── RECORDS FOR THE TASK

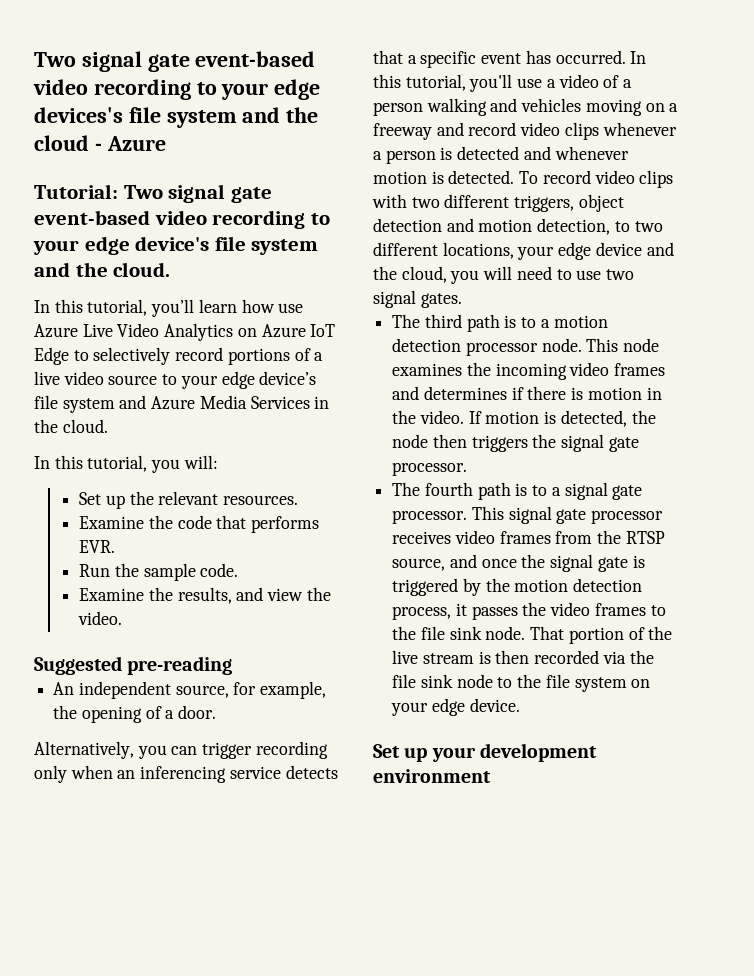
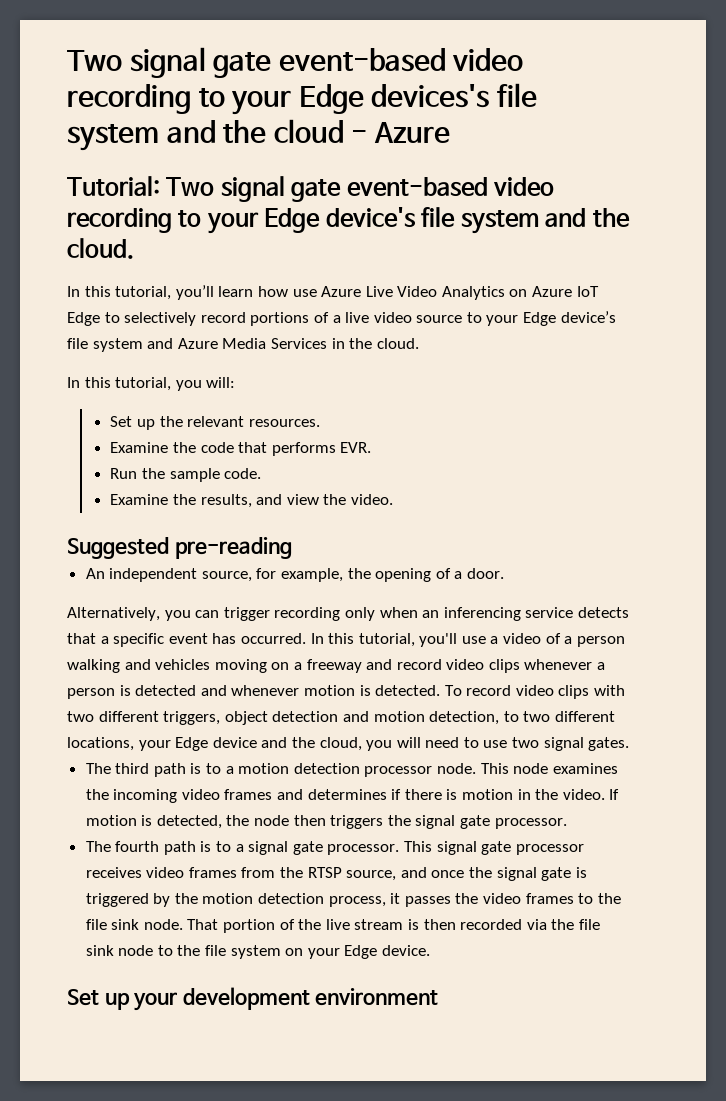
[34,51,316,72] [33,79,321,100] Two signal gate event-based video recording to your edge -> [67,47,524,78] [67,84,364,115] Two signal gate event-based video recording to your Edge
[84,236,130,255] edge -> [264,208,321,233] Edge
[221,371,255,389] edge -> [523,312,557,326] Edge
[558,242,592,260] edge -> [175,737,209,751] Edge
[431,698,465,716] edge -> [344,945,378,959] Edge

────

Repeat the lines above precisely and skip every picture.

THE ANSWER =
[34,51,316,72] [33,79,321,100] Two signal gate event-based video recording to your edge -> [67,47,524,78] [67,84,364,115] Two signal gate event-based video recording to your Edge
[84,236,130,255] edge -> [264,208,321,233] Edge
[221,371,255,389] edge -> [523,312,557,326] Edge
[558,242,592,260] edge -> [175,737,209,751] Edge
[431,698,465,716] edge -> [344,945,378,959] Edge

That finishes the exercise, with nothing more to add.